__Work instruction__:
Transcribe the lines below verbatim, skipping the images.

__Material provided__:
*** Begin section ***

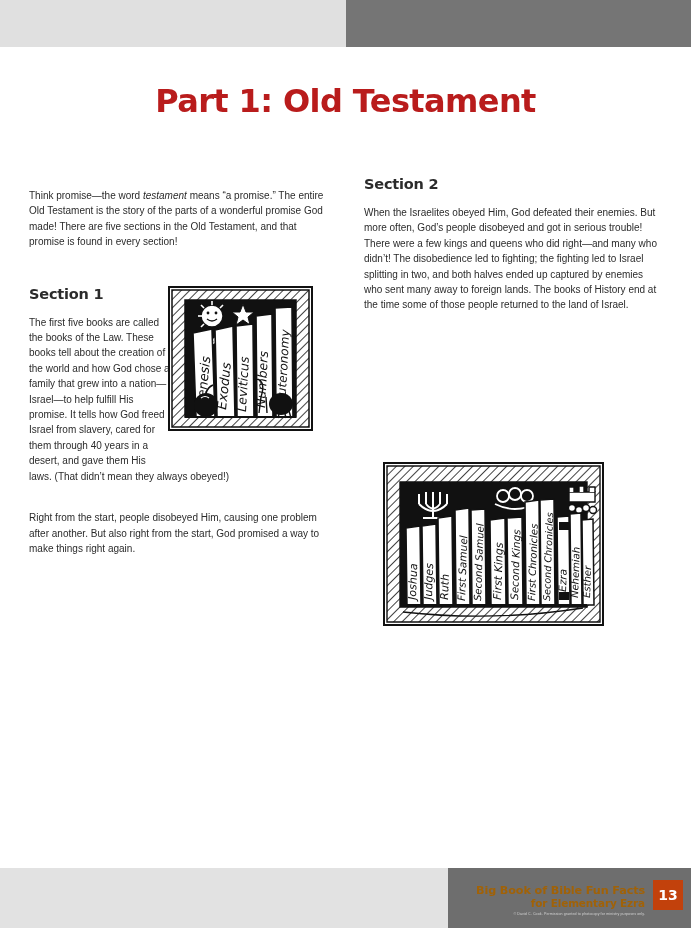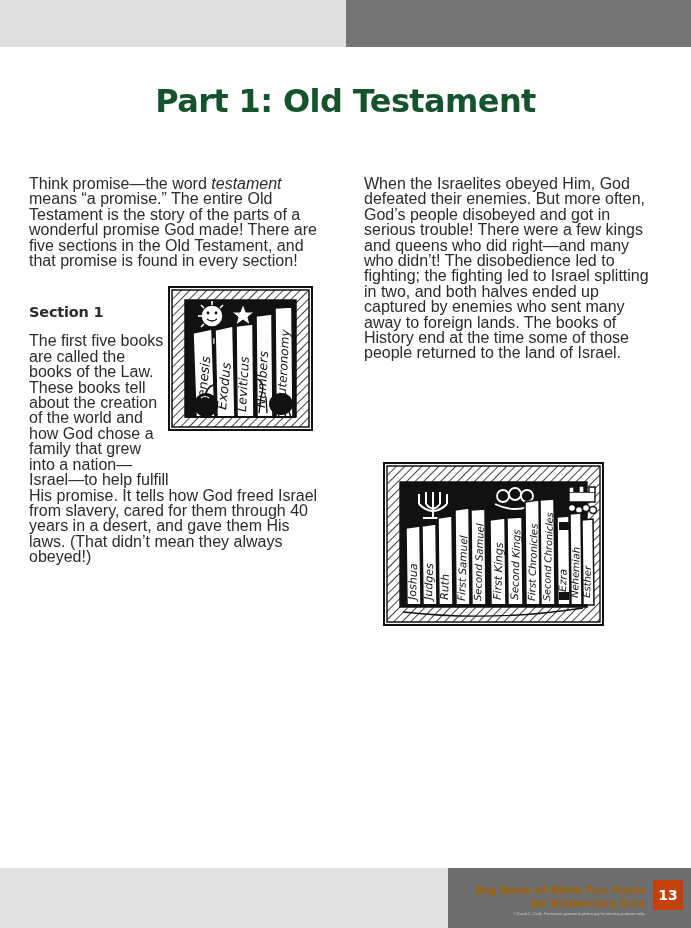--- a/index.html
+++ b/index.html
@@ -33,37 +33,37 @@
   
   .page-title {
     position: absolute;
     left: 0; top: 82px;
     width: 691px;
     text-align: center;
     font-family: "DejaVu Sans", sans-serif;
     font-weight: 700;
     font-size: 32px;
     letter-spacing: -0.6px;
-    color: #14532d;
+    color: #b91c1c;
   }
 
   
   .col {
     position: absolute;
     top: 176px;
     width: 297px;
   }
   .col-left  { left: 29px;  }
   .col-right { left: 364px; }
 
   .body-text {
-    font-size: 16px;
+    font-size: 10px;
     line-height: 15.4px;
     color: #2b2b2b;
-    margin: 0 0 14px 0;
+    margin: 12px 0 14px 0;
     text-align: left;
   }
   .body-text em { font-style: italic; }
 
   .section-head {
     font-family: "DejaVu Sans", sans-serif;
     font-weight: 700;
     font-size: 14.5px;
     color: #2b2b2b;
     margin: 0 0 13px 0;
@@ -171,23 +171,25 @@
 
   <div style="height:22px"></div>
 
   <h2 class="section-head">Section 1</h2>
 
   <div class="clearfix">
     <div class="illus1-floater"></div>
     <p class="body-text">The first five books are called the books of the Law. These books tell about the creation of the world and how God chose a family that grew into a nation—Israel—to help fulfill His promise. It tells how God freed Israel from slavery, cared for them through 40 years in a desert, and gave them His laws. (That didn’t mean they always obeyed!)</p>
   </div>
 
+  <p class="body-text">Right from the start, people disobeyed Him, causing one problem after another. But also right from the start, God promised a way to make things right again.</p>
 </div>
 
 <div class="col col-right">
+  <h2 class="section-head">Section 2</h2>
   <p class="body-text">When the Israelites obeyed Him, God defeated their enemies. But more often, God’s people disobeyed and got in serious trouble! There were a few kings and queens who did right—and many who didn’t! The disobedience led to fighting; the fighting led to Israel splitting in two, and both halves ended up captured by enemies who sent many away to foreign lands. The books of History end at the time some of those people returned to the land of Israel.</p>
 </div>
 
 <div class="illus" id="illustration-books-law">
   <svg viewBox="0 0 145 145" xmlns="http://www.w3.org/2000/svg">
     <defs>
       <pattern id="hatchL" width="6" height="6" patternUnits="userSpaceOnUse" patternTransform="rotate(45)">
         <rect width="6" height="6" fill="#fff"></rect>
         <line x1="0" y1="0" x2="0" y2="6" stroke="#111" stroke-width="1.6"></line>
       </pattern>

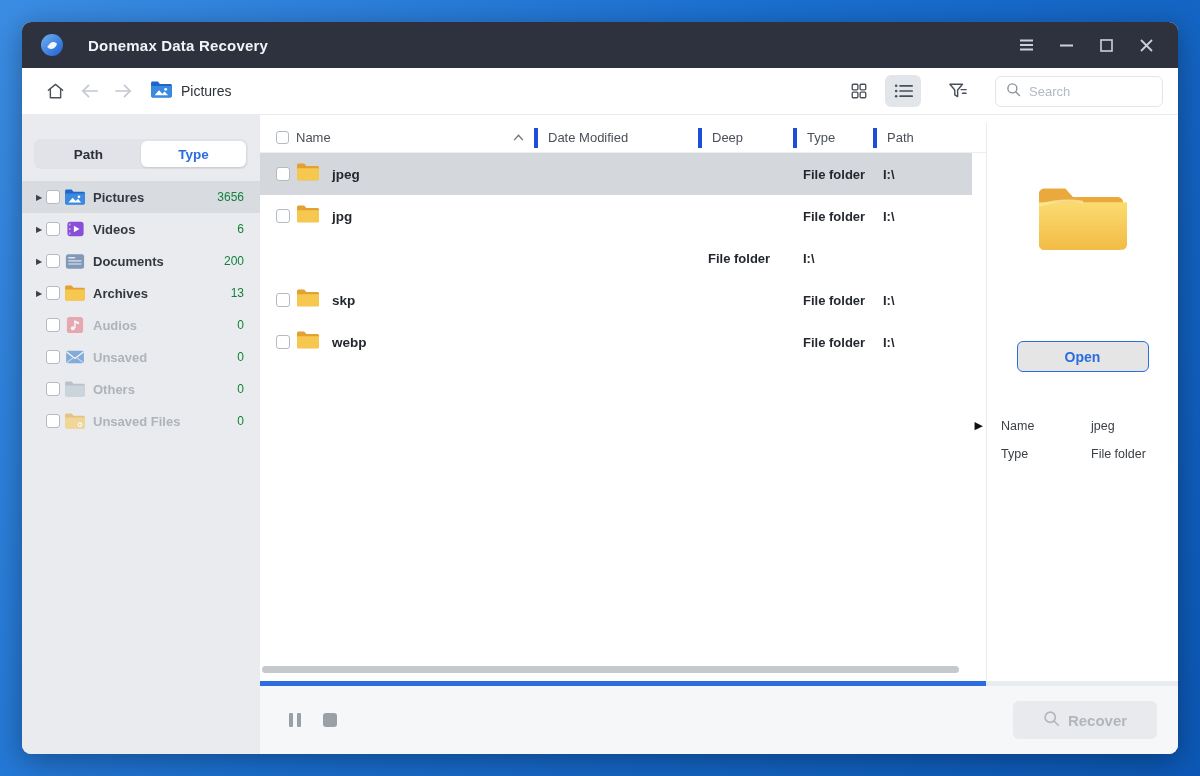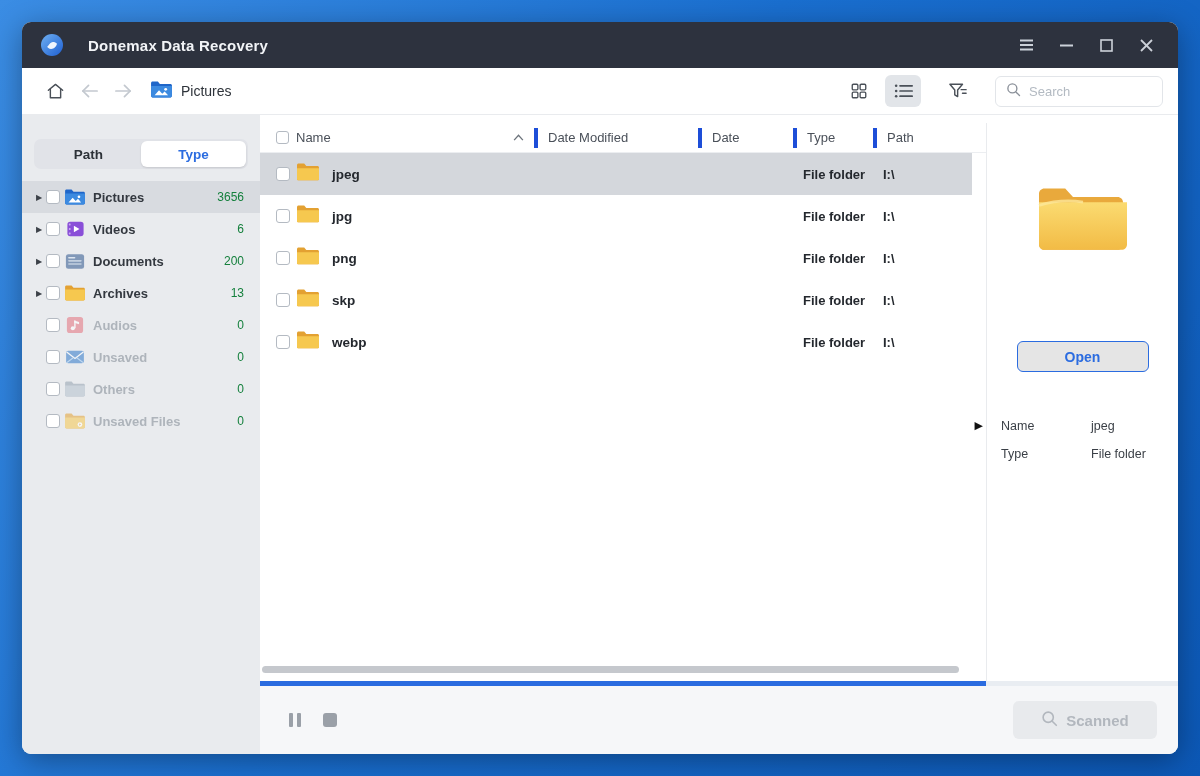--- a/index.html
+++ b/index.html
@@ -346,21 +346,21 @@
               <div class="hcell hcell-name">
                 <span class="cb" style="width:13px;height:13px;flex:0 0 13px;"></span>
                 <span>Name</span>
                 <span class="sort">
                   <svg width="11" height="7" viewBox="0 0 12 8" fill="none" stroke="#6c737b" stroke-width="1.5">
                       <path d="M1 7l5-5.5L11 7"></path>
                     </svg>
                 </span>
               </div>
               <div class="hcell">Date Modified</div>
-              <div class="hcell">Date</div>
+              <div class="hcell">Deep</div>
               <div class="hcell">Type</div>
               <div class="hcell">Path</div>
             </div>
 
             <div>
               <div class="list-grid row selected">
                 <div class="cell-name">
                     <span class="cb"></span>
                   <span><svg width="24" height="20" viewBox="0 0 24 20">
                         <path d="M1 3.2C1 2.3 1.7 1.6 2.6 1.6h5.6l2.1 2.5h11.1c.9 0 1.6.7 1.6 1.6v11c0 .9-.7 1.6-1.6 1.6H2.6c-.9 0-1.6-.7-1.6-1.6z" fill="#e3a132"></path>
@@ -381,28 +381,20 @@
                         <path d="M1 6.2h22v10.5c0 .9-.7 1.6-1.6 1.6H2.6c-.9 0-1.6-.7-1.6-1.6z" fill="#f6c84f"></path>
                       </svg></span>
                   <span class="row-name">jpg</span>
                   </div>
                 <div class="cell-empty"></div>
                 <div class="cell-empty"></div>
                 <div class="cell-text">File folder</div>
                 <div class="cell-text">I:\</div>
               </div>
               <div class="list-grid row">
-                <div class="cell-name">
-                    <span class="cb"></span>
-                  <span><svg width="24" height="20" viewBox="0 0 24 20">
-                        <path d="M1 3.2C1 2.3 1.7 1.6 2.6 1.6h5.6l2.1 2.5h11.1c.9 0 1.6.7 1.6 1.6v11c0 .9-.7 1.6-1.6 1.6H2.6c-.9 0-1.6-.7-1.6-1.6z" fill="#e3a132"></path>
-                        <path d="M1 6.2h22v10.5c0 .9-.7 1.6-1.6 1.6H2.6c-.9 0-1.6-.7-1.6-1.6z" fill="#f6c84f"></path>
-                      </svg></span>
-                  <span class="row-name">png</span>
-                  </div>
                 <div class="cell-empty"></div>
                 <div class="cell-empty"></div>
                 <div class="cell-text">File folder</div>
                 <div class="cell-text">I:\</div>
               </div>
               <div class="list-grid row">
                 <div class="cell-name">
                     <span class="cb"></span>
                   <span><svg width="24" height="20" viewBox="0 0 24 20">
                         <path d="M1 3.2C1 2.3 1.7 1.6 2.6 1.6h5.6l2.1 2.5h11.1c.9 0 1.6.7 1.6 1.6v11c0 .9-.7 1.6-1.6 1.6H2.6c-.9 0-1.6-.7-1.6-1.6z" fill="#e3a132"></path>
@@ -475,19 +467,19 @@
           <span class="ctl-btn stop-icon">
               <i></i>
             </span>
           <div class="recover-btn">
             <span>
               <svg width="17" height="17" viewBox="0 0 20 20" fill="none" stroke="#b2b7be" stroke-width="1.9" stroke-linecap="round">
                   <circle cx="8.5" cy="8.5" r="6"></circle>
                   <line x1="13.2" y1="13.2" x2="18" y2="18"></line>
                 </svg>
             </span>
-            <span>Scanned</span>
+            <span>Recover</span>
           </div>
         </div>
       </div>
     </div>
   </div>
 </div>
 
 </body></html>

*** End section ***

__Solution__:
--- a/index.html
+++ b/index.html
@@ -33,37 +33,37 @@
   
   .page-title {
     position: absolute;
     left: 0; top: 82px;
     width: 691px;
     text-align: center;
     font-family: "DejaVu Sans", sans-serif;
     font-weight: 700;
     font-size: 32px;
     letter-spacing: -0.6px;
-    color: #14532d;
+    color: #b91c1c;
   }
 
   
   .col {
     position: absolute;
     top: 176px;
     width: 297px;
   }
   .col-left  { left: 29px;  }
   .col-right { left: 364px; }
 
   .body-text {
-    font-size: 16px;
+    font-size: 10px;
     line-height: 15.4px;
     color: #2b2b2b;
-    margin: 0 0 14px 0;
+    margin: 12px 0 14px 0;
     text-align: left;
   }
   .body-text em { font-style: italic; }
 
   .section-head {
     font-family: "DejaVu Sans", sans-serif;
     font-weight: 700;
     font-size: 14.5px;
     color: #2b2b2b;
     margin: 0 0 13px 0;
@@ -171,23 +171,25 @@
 
   <div style="height:22px"></div>
 
   <h2 class="section-head">Section 1</h2>
 
   <div class="clearfix">
     <div class="illus1-floater"></div>
     <p class="body-text">The first five books are called the books of the Law. These books tell about the creation of the world and how God chose a family that grew into a nation—Israel—to help fulfill His promise. It tells how God freed Israel from slavery, cared for them through 40 years in a desert, and gave them His laws. (That didn’t mean they always obeyed!)</p>
   </div>
 
+  <p class="body-text">Right from the start, people disobeyed Him, causing one problem after another. But also right from the start, God promised a way to make things right again.</p>
 </div>
 
 <div class="col col-right">
+  <h2 class="section-head">Section 2</h2>
   <p class="body-text">When the Israelites obeyed Him, God defeated their enemies. But more often, God’s people disobeyed and got in serious trouble! There were a few kings and queens who did right—and many who didn’t! The disobedience led to fighting; the fighting led to Israel splitting in two, and both halves ended up captured by enemies who sent many away to foreign lands. The books of History end at the time some of those people returned to the land of Israel.</p>
 </div>
 
 <div class="illus" id="illustration-books-law">
   <svg viewBox="0 0 145 145" xmlns="http://www.w3.org/2000/svg">
     <defs>
       <pattern id="hatchL" width="6" height="6" patternUnits="userSpaceOnUse" patternTransform="rotate(45)">
         <rect width="6" height="6" fill="#fff"></rect>
         <line x1="0" y1="0" x2="0" y2="6" stroke="#111" stroke-width="1.6"></line>
       </pattern>

--- a/index.html
+++ b/index.html
@@ -346,21 +346,21 @@
               <div class="hcell hcell-name">
                 <span class="cb" style="width:13px;height:13px;flex:0 0 13px;"></span>
                 <span>Name</span>
                 <span class="sort">
                   <svg width="11" height="7" viewBox="0 0 12 8" fill="none" stroke="#6c737b" stroke-width="1.5">
                       <path d="M1 7l5-5.5L11 7"></path>
                     </svg>
                 </span>
               </div>
               <div class="hcell">Date Modified</div>
-              <div class="hcell">Date</div>
+              <div class="hcell">Deep</div>
               <div class="hcell">Type</div>
               <div class="hcell">Path</div>
             </div>
 
             <div>
               <div class="list-grid row selected">
                 <div class="cell-name">
                     <span class="cb"></span>
                   <span><svg width="24" height="20" viewBox="0 0 24 20">
                         <path d="M1 3.2C1 2.3 1.7 1.6 2.6 1.6h5.6l2.1 2.5h11.1c.9 0 1.6.7 1.6 1.6v11c0 .9-.7 1.6-1.6 1.6H2.6c-.9 0-1.6-.7-1.6-1.6z" fill="#e3a132"></path>
@@ -381,28 +381,20 @@
                         <path d="M1 6.2h22v10.5c0 .9-.7 1.6-1.6 1.6H2.6c-.9 0-1.6-.7-1.6-1.6z" fill="#f6c84f"></path>
                       </svg></span>
                   <span class="row-name">jpg</span>
                   </div>
                 <div class="cell-empty"></div>
                 <div class="cell-empty"></div>
                 <div class="cell-text">File folder</div>
                 <div class="cell-text">I:\</div>
               </div>
               <div class="list-grid row">
-                <div class="cell-name">
-                    <span class="cb"></span>
-                  <span><svg width="24" height="20" viewBox="0 0 24 20">
-                        <path d="M1 3.2C1 2.3 1.7 1.6 2.6 1.6h5.6l2.1 2.5h11.1c.9 0 1.6.7 1.6 1.6v11c0 .9-.7 1.6-1.6 1.6H2.6c-.9 0-1.6-.7-1.6-1.6z" fill="#e3a132"></path>
-                        <path d="M1 6.2h22v10.5c0 .9-.7 1.6-1.6 1.6H2.6c-.9 0-1.6-.7-1.6-1.6z" fill="#f6c84f"></path>
-                      </svg></span>
-                  <span class="row-name">png</span>
-                  </div>
                 <div class="cell-empty"></div>
                 <div class="cell-empty"></div>
                 <div class="cell-text">File folder</div>
                 <div class="cell-text">I:\</div>
               </div>
               <div class="list-grid row">
                 <div class="cell-name">
                     <span class="cb"></span>
                   <span><svg width="24" height="20" viewBox="0 0 24 20">
                         <path d="M1 3.2C1 2.3 1.7 1.6 2.6 1.6h5.6l2.1 2.5h11.1c.9 0 1.6.7 1.6 1.6v11c0 .9-.7 1.6-1.6 1.6H2.6c-.9 0-1.6-.7-1.6-1.6z" fill="#e3a132"></path>
@@ -475,19 +467,19 @@
           <span class="ctl-btn stop-icon">
               <i></i>
             </span>
           <div class="recover-btn">
             <span>
               <svg width="17" height="17" viewBox="0 0 20 20" fill="none" stroke="#b2b7be" stroke-width="1.9" stroke-linecap="round">
                   <circle cx="8.5" cy="8.5" r="6"></circle>
                   <line x1="13.2" y1="13.2" x2="18" y2="18"></line>
                 </svg>
             </span>
-            <span>Scanned</span>
+            <span>Recover</span>
           </div>
         </div>
       </div>
     </div>
   </div>
 </div>
 
 </body></html>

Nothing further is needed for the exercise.